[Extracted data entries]
-- Opening Marker --

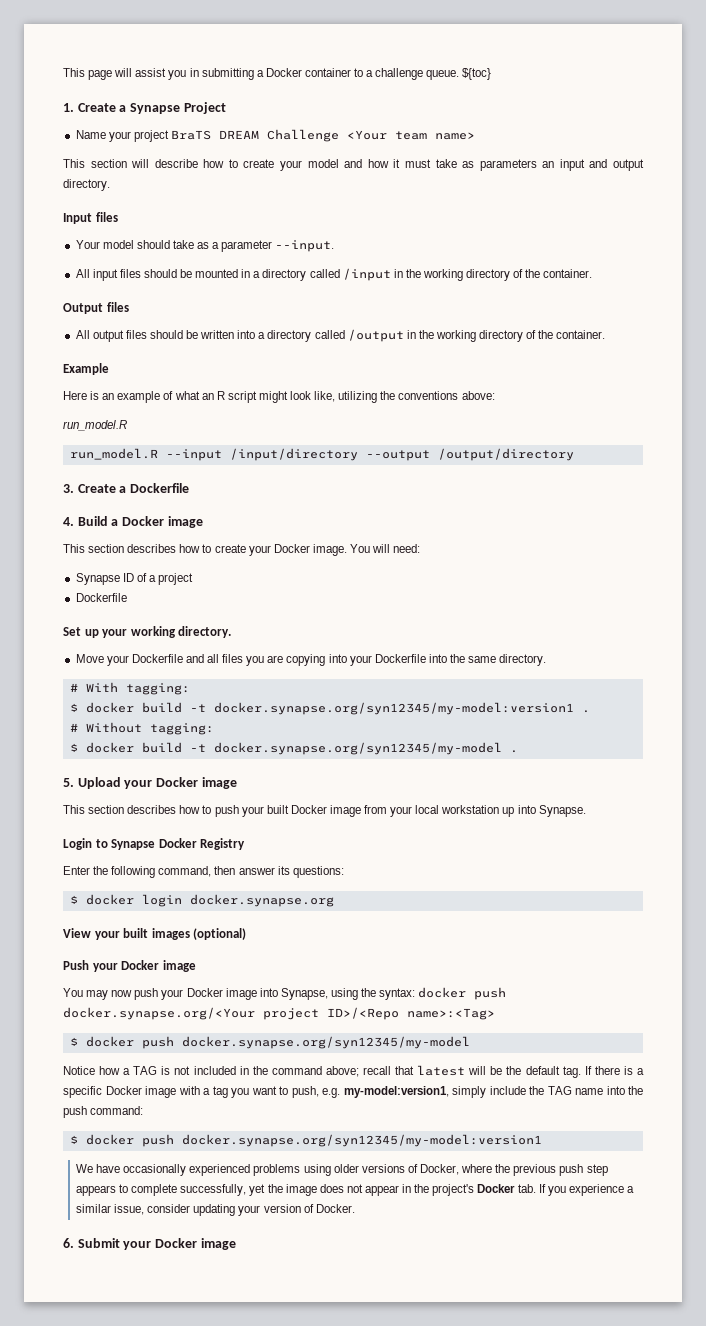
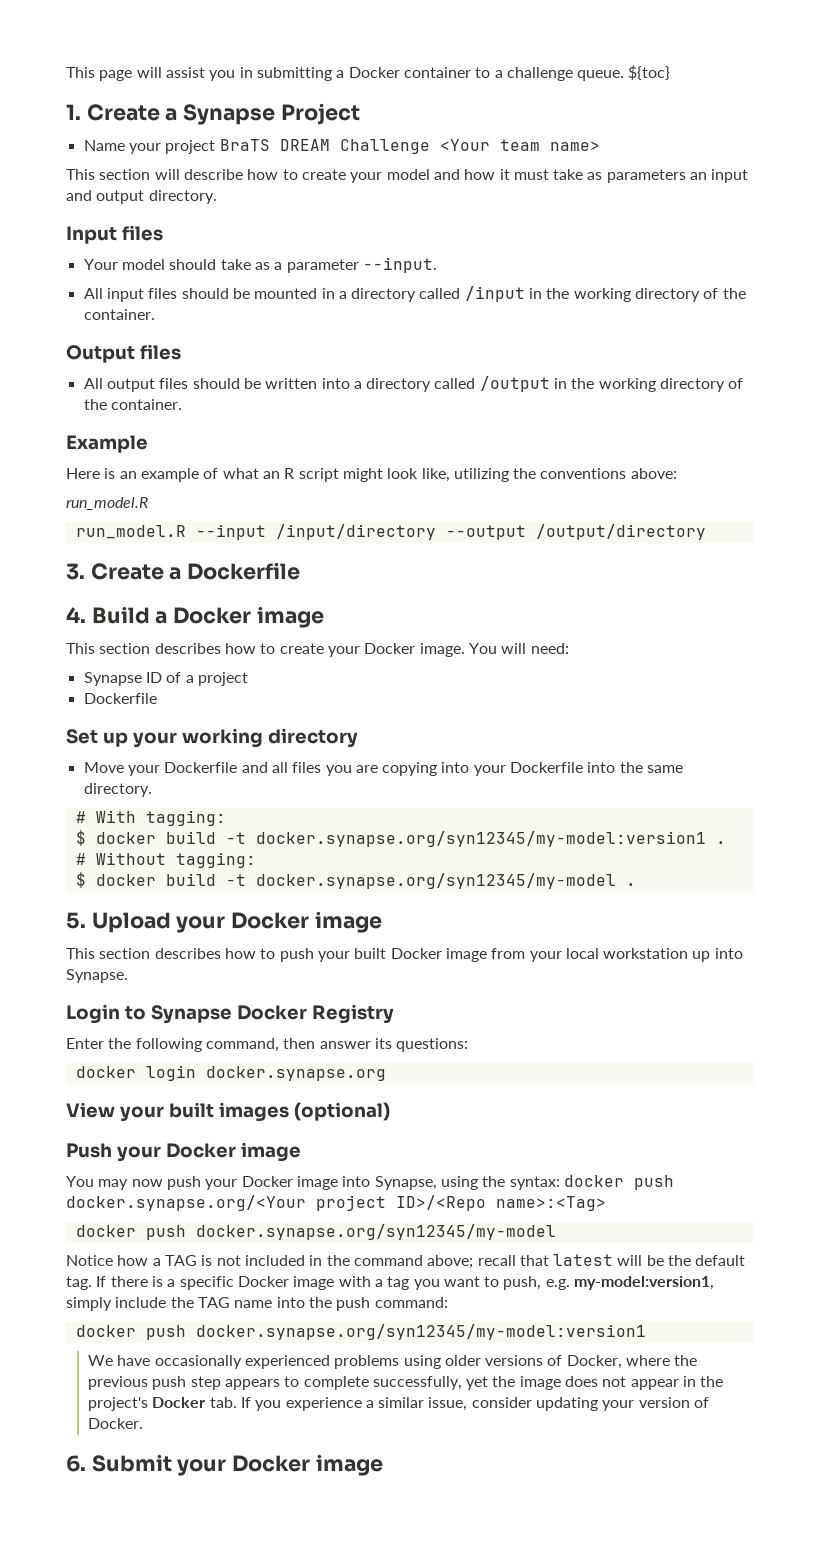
[178,626,232,638] directory. -> [267,728,358,748] directory
[69,895,78,904] $ -> (469, 1045) none
[69,1037,78,1046] $ -> (606, 1203) none
[69,1135,78,1144] $ -> (448, 1302) none

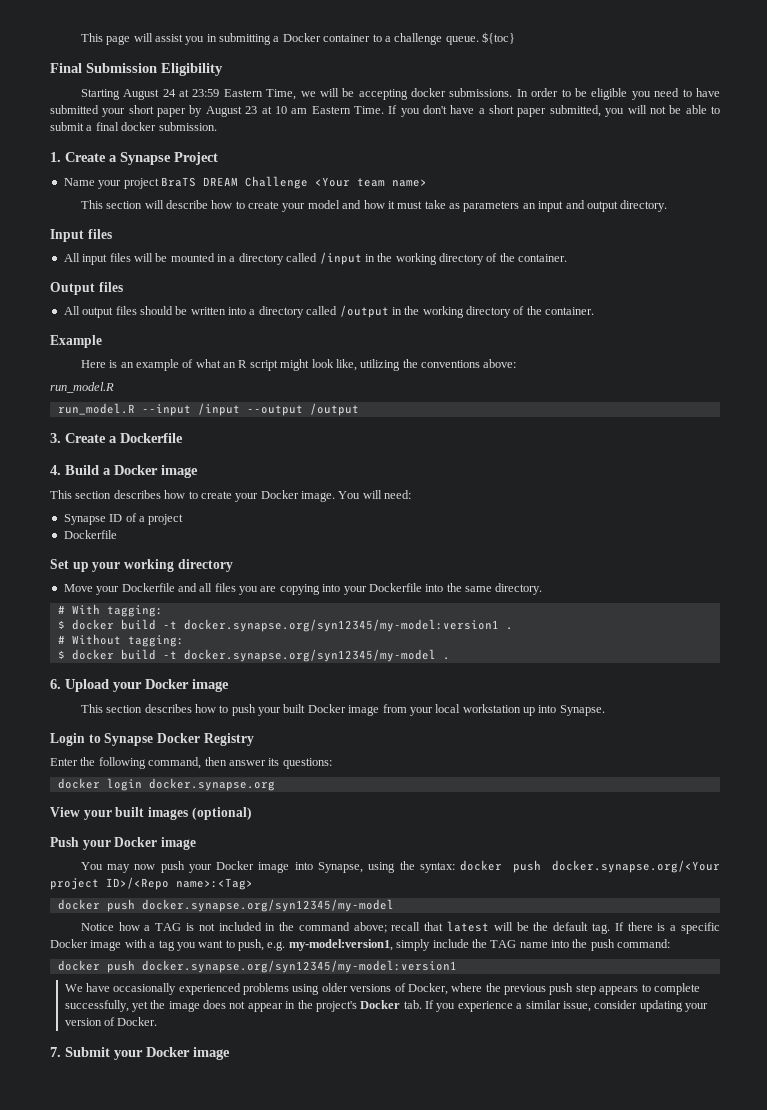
(671, 72) none -> [50,63,223,76] [80,88,720,100] [50,105,721,117] [50,122,217,131] // Final Submission Eligibility // Starting August 24 at 23:59 Eastern Time, we will be accepting docker submissions. In order to be eligible you need to have submitted your short paper by August 23 at 10 am Eastern Time. If you don't have a short paper submitted, you will not be able to submit a final docker submission.
[83,257,437,273] // Your model should take as a parameter --input. -> (112, 234) none
[181,288,229,299] should -> [133,253,153,262] will
[275,524,706,540] /input/directory --output /output/directory -> [197,403,359,416] /input --output /output
[66,912,86,929] 5. -> [50,679,61,689] 6.
[66,1455,86,1472] 6. -> [50,1047,61,1057] 7.

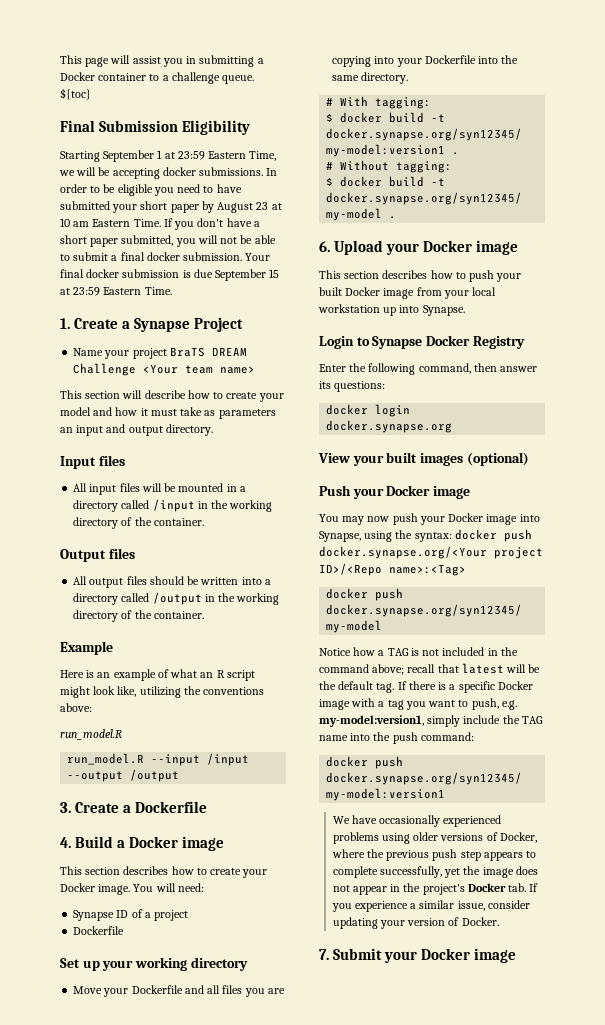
[123,89,176,100] August 24 -> [103,150,163,162] September 1
(217, 126) none -> [245,253,271,261] [60,269,280,281] [60,287,172,296] Your final docker submission is due September 15 at 23:59 Eastern Time.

-- Closing Marker --

Every entry must be retyped exactly, with the pictures removed.

#### ANSWER BOX
[178,626,232,638] directory. -> [267,728,358,748] directory
[69,895,78,904] $ -> (469, 1045) none
[69,1037,78,1046] $ -> (606, 1203) none
[69,1135,78,1144] $ -> (448, 1302) none

(671, 72) none -> [50,63,223,76] [80,88,720,100] [50,105,721,117] [50,122,217,131] // Final Submission Eligibility // Starting August 24 at 23:59 Eastern Time, we will be accepting docker submissions. In order to be eligible you need to have submitted your short paper by August 23 at 10 am Eastern Time. If you don't have a short paper submitted, you will not be able to submit a final docker submission.
[83,257,437,273] // Your model should take as a parameter --input. -> (112, 234) none
[181,288,229,299] should -> [133,253,153,262] will
[275,524,706,540] /input/directory --output /output/directory -> [197,403,359,416] /input --output /output
[66,912,86,929] 5. -> [50,679,61,689] 6.
[66,1455,86,1472] 6. -> [50,1047,61,1057] 7.

[123,89,176,100] August 24 -> [103,150,163,162] September 1
(217, 126) none -> [245,253,271,261] [60,269,280,281] [60,287,172,296] Your final docker submission is due September 15 at 23:59 Eastern Time.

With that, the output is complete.